Yeah this wasn't very well specified. As a general principle we
should do whatever is easiest for the plugin to implement, even if
that means extra complexity / copying in the server.
> Thus, I'm assuming the sequence would be:
>
> client connects
> .preconnect
> if client calls NBD_OPT_LIST
> .list_exports
> if client calls NBD_OPT_INFO or NBD_OPT_GO
> .open
> .get_size
> .can_FOO...
> client disconnects
> .close
>
> that is, .preconnect always corresponds to the initial client
> connection before NBD_OPT_ handling, and .open corresponds to the
> point when the client requests a specific export, but .close can
> gracefully clean up whatever per-client results it generated for any
> client that actually asked for a listing. It also gives us the
> flexibility that a single client can both obtain a listing and
> choose which export to then request, rather than having to do two
> separate connections (one for the listing, the second specifying a
> specific export).
We may need to consider this case for libnbd too. Unfortunately it's
rather difficult to implement.
> I was wondering if we should instead have the core server handle
> memory, similar to how we handle .exports (that is, the server
[I think you meant "extents"]
> allocates a container, passes it to the plugin, and the plugin calls
> nbdkit_export_list_add("...") as many times as it wants, where the
> server now frees the list instead of throwing the burden on the
> plugin). Offhand, I'm thinking either approach could be made to
> work, so it becomes a decision on which is easier to maintain (both
> from the perspective of the core server code, and for an arbitrary
> plugin writer).
Yes this sounds better. It was probably the reason why extents are
implemented this way.
> >Is it conceivable we will need additional fields in future?
>
> For now, only one field - a description string. That's all the more
> that NBD_REP_SERVER supports, but 'qemu-nbd -D' is an example of
> setting it.
Ah I didn't realise there existed a server which supported this. We
might need to consider implementing this for libnbd too.

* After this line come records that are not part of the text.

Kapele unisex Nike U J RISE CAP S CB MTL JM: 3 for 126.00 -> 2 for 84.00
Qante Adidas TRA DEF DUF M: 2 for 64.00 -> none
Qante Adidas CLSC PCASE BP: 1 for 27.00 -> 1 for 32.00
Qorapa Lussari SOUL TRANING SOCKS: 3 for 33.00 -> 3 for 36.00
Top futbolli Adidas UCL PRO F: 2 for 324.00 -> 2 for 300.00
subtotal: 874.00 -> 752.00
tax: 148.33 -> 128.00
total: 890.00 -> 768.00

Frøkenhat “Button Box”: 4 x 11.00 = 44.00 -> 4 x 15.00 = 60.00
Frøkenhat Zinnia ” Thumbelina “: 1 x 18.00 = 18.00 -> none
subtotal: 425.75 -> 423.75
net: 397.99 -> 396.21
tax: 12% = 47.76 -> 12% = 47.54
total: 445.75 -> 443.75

> If my idea of adding NBD_OPT_INFO_HIER and NBD_REP_SERVER_DIR goes
> anywhere, that may be an opportunity to pass other information as
> well.
>
> >
> >Plugins which do not implement this would be assumed to return a
> >single export "" (or perhaps the -e parameter??)
>
> Both sound fine. In turn, what happens if -e is in use when a
> plugin does have .list_exports? Do we just ignore -e in that case?

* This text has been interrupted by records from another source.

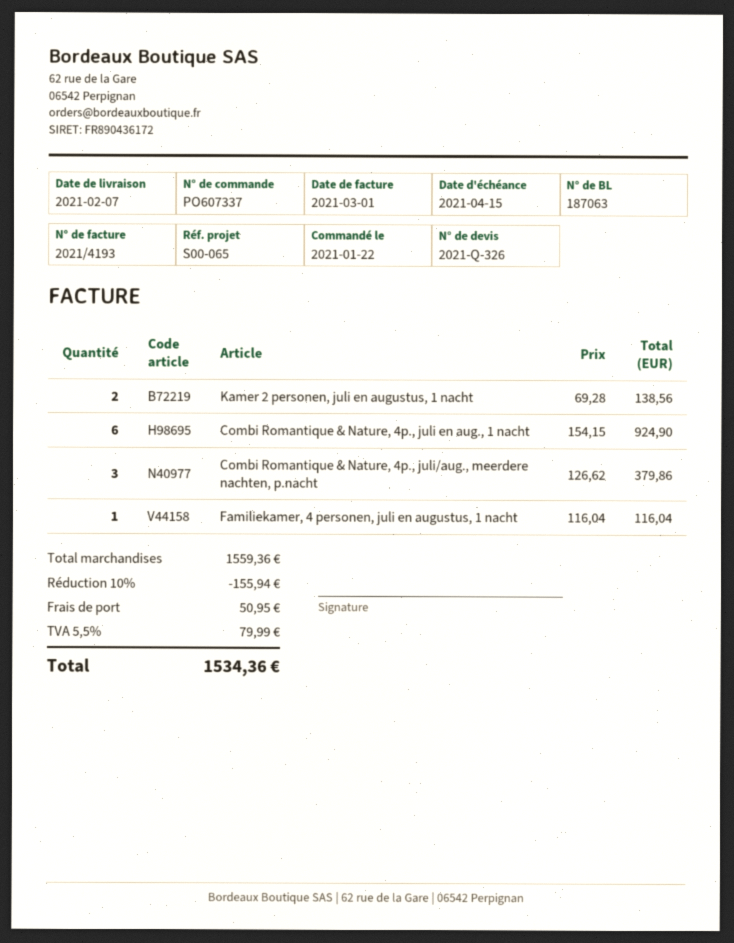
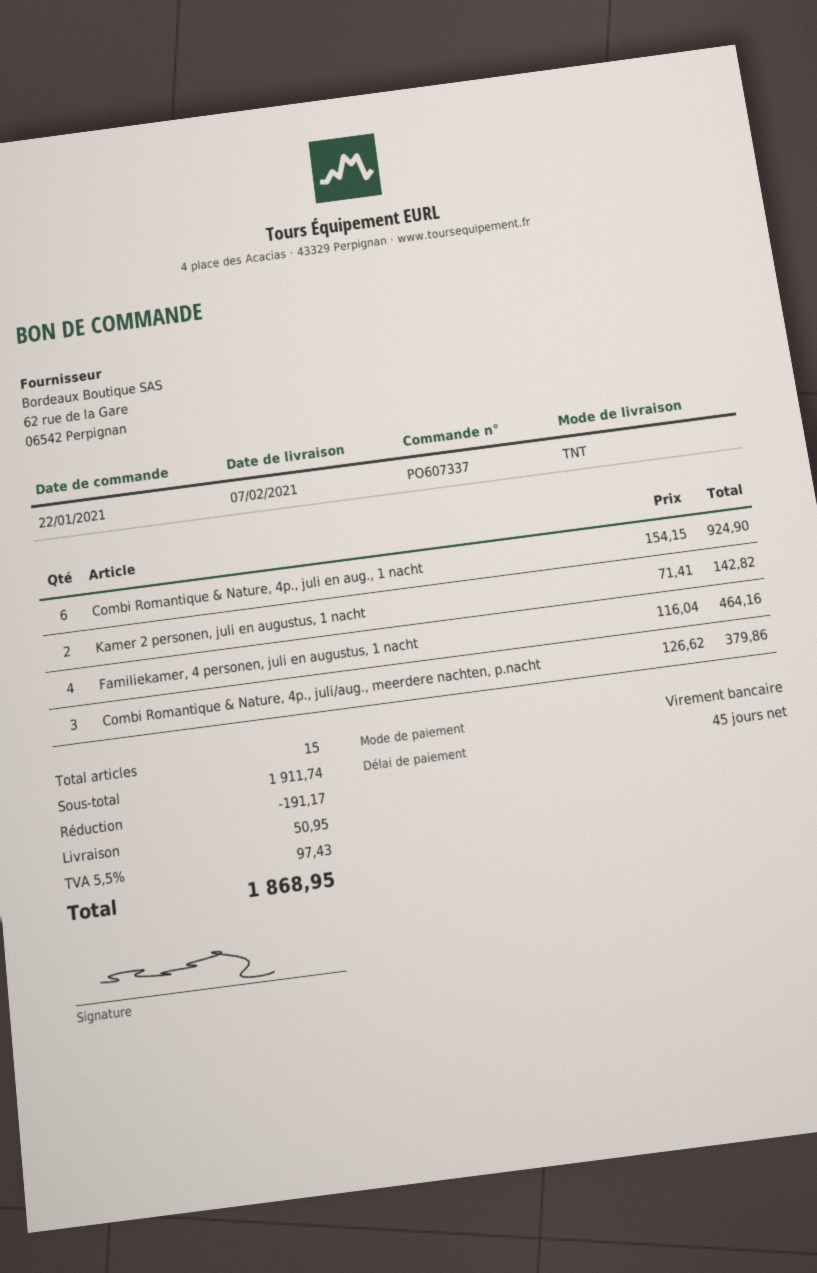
Kamer 2 personen, juli en augustus, 1 nacht: 2 x 69.28 = 138.56 -> 2 x 71.41 = 142.82
Familiekamer, 4 personen, juli en augustus, 1 nacht: 1 x 116.04 = 116.04 -> 4 x 116.04 = 464.16
subtotal: 1559.36 -> 1911.74
discount: 155.94 -> 191.17
tax: 5.5% = 79.99 -> 5.5% = 97.43
total: 1534.36 -> 1868.95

The -e option was a bit misguided and has never done anything
important. I believe it would be a good move to deprecate this option
right away.
By commenting it out I can see the only things it does at the moment are:
- Act as the default reply in our current implementation of
NBD_OPT_LIST. We would replace this implementation under the
current proposal anyway.
- Passed through as $exportname to the --run script, where it is
effectively useless. Export names are per-connection, not
per-server, and the true export name for plugins which support them
is not and cannot ever be passed to this script.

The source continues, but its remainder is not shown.